Programming is an activity that helps implement a model. What is a model? Typically, programmers model real-world situations, such as online shopping.
When you go shopping in the real world, you enter a store and start browsing. When you find items you'd like to purchase, you place them into the shopping cart. Once your shopping is done, you go to the checkout, the cashier tallies up all the items, and presents you with the total. You then pay and leave the store with your newly purchased items.
Thanks to the advancements in technology, you can now accomplish the same shopping activities without traveling to a physical store. You achieve that convenience by having a team of software creators model actual shopping activities and then simulate those activities using software programs.
Such programs run on information technology systems composed of networks and other computing infrastructure. The challenge is to make a reliable system in the presence of failures.
The only way to offer virtual capabilities such as online shopping is to implement the model on a network (i.e., the internet).

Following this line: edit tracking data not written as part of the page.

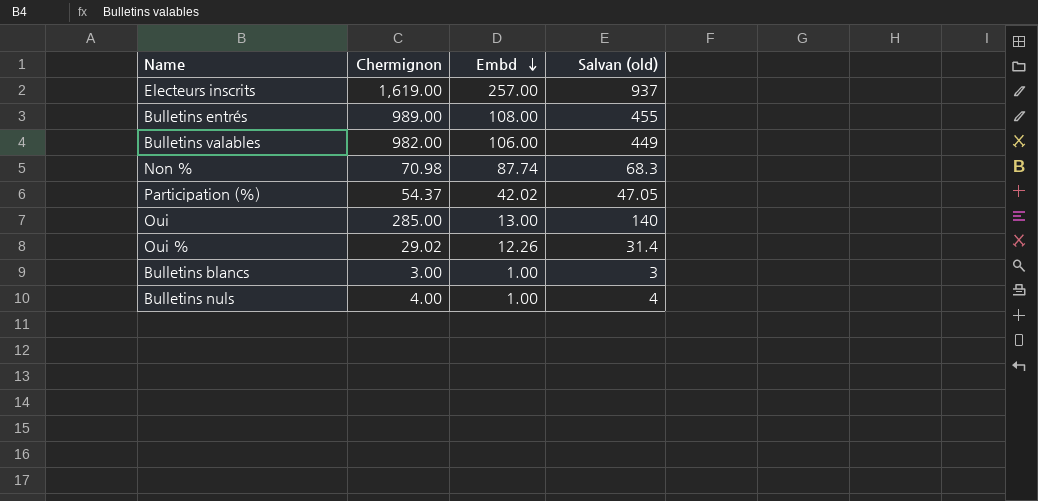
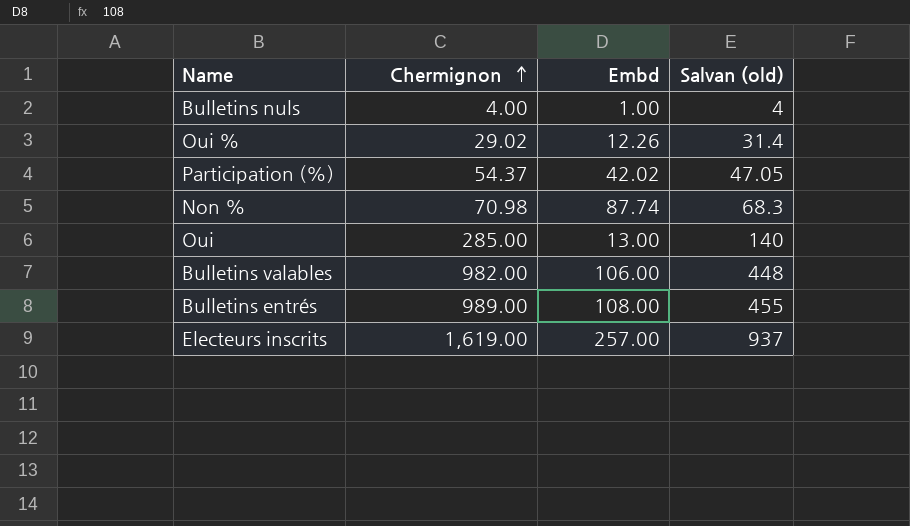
row order: Embd descending -> Chermignon ascending
row Bulletins blancs: 3.00 | 1.00 | 3 -> none
Bulletins valables | Salvan (old): 449 -> 448

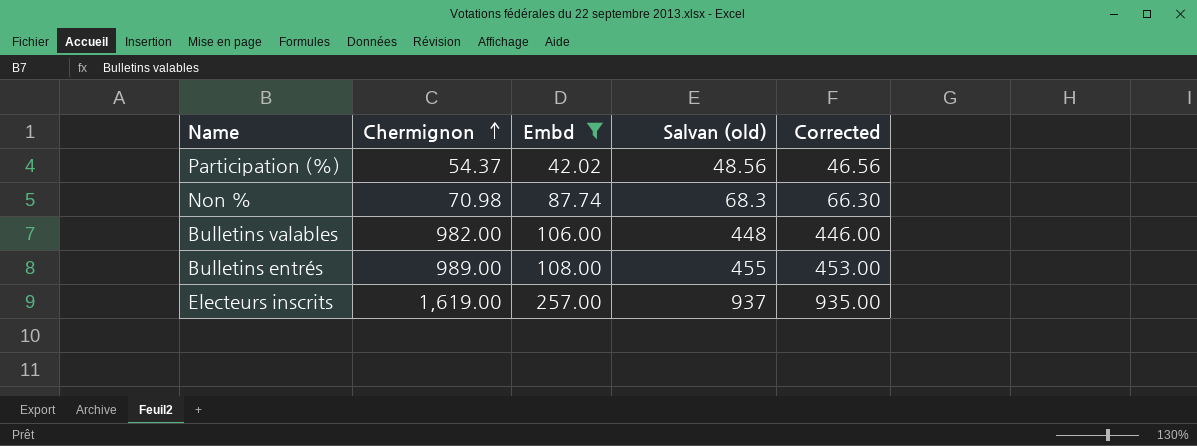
filter: none -> Embd >= 42.02
column Corrected | formula: none -> [Salvan (old)] - 2
Participation (%) | Salvan (old): 47.05 -> 48.56

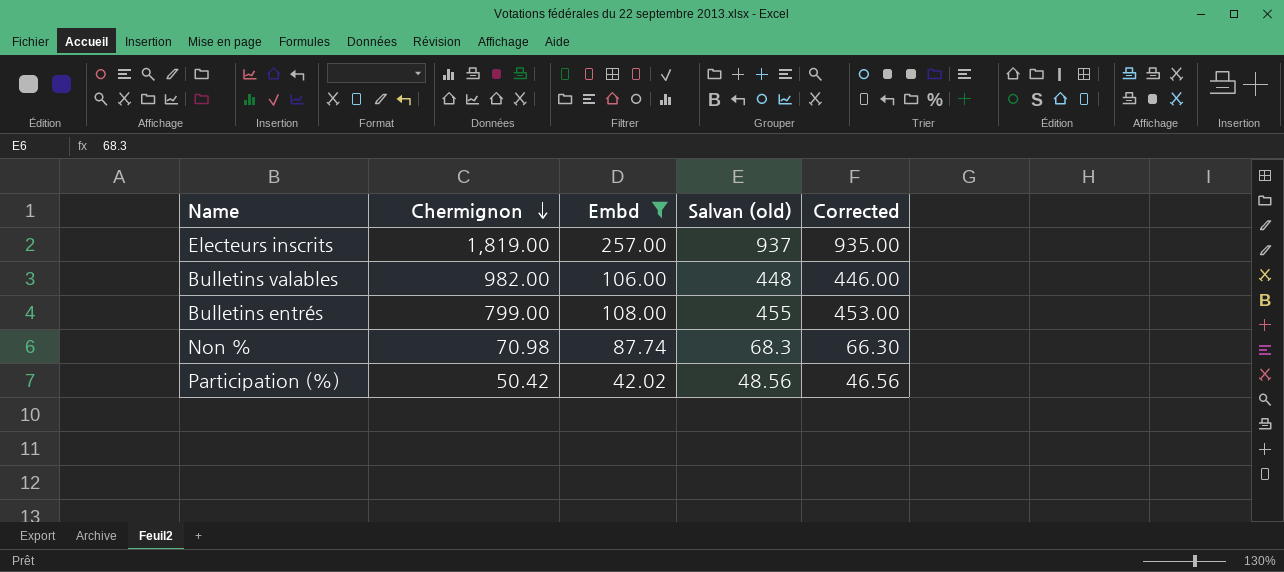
row order: Chermignon ascending -> Chermignon descending
Electeurs inscrits | Chermignon: 1,619.00 -> 1,819.00
Bulletins entrés | Chermignon: 989.00 -> 799.00
Participation (%) | Chermignon: 54.37 -> 50.42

One problem with networks is that they are inherently unreliable. Whenever you plan to implement a network app, you must consider the following pervasive problems:
- The network is not reliable.
- The latency on the network is not zero.

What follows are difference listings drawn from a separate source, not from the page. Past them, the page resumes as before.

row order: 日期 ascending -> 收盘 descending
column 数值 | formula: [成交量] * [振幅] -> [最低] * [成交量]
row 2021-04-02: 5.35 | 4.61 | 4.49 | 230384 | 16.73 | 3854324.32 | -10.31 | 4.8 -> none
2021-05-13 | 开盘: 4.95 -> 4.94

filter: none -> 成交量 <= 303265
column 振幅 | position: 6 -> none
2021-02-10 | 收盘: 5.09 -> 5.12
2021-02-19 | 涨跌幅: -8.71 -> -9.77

- The bandwidth on the network is not infinite.
- The network is not secure.
- Network topology tends to change.
- The transport cost on the network is not zero.

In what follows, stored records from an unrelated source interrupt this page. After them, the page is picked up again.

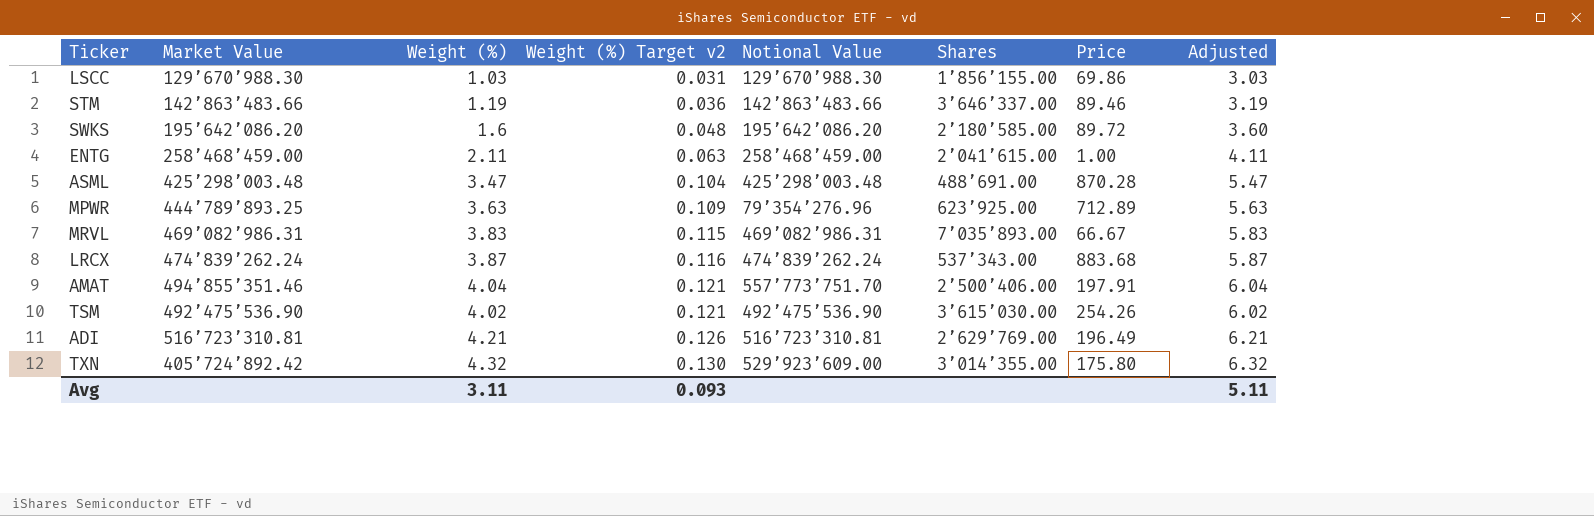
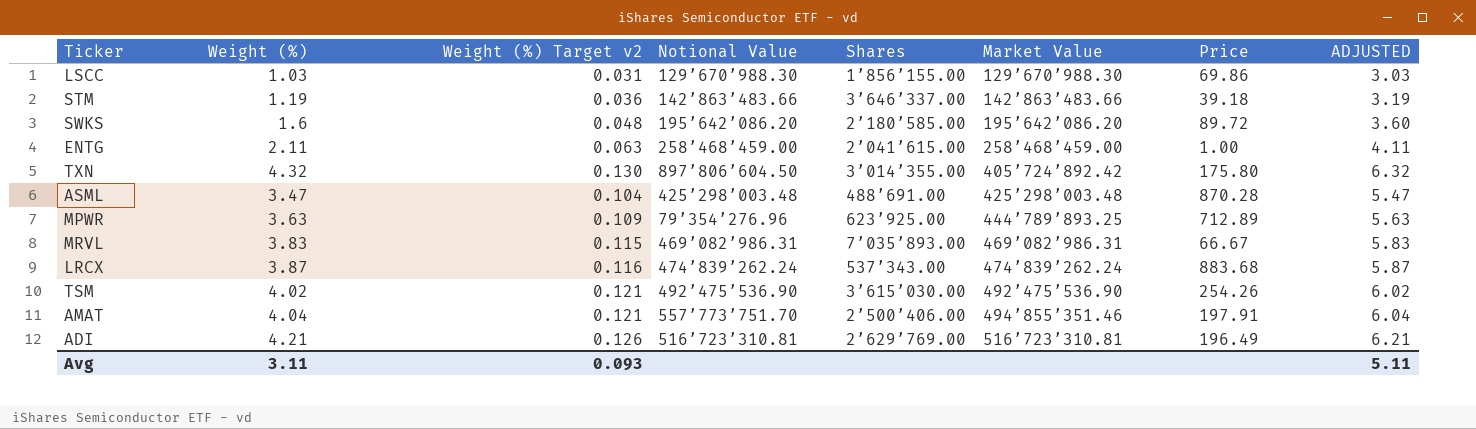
row order: Weight (%) Target v2 ascending -> Market Value ascending
column Market Value | position: 2 -> 6
column name: Adjusted -> ADJUSTED
STM | Price: 89.46 -> 39.18
TXN | Notional Value: 529’923’609.00 -> 897’806’604.50

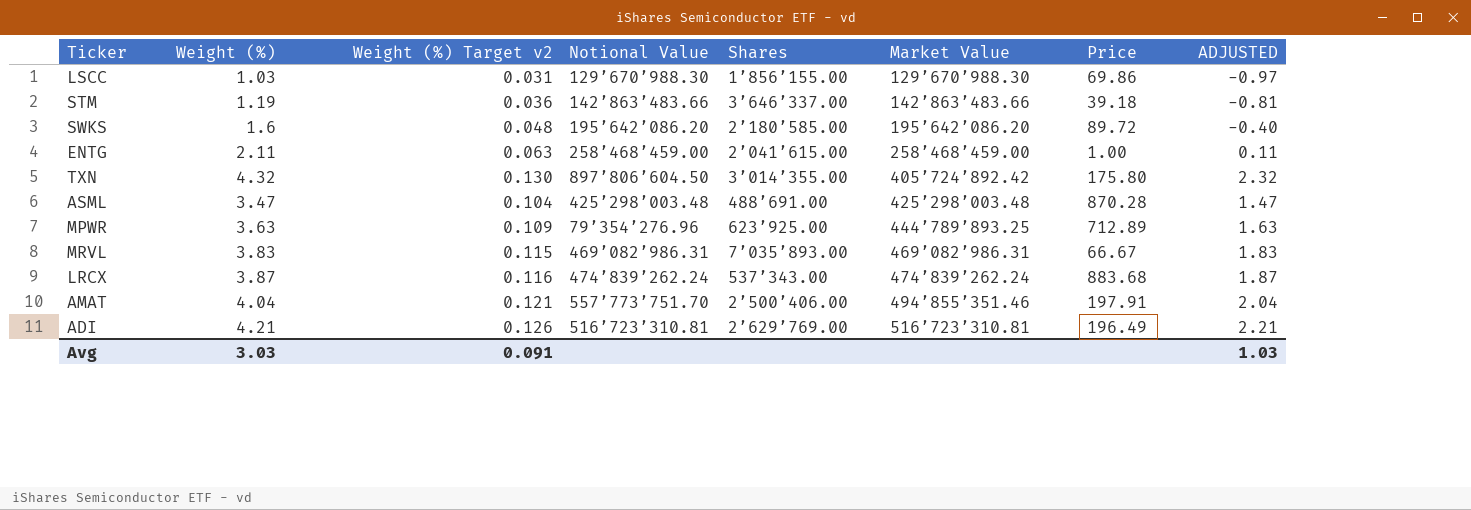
column ADJUSTED | formula: [Weight (%)] + 2 -> [Weight (%)] - 2
row TSM: 4.02 | 0.121 | 492’475’536.90 | 3’615’030.00 | 492’475’536.90 | 254.26 | 6.02 -> none
Avg | Weight (%): 3.11 -> 3.03
Avg | Weight (%) Target v2: 0.093 -> 0.091
Avg | ADJUSTED: 5.11 -> 1.03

- The network is not homogenous.
- "Works on my machine" is not a proof that the app is actually functional.
As can be seen from the above list, there are many reasons to expect failures when planning to launch an app or service.
What is a system?
You depend on a system to support the app. So, what is a system?
A system is something that stands together, meaning it's a composition of programs that offer services to other programs. Such a design is loosely coupled. It is distributed and decentralized (i.e., it does not have global supervision/management).
What is a reliable system?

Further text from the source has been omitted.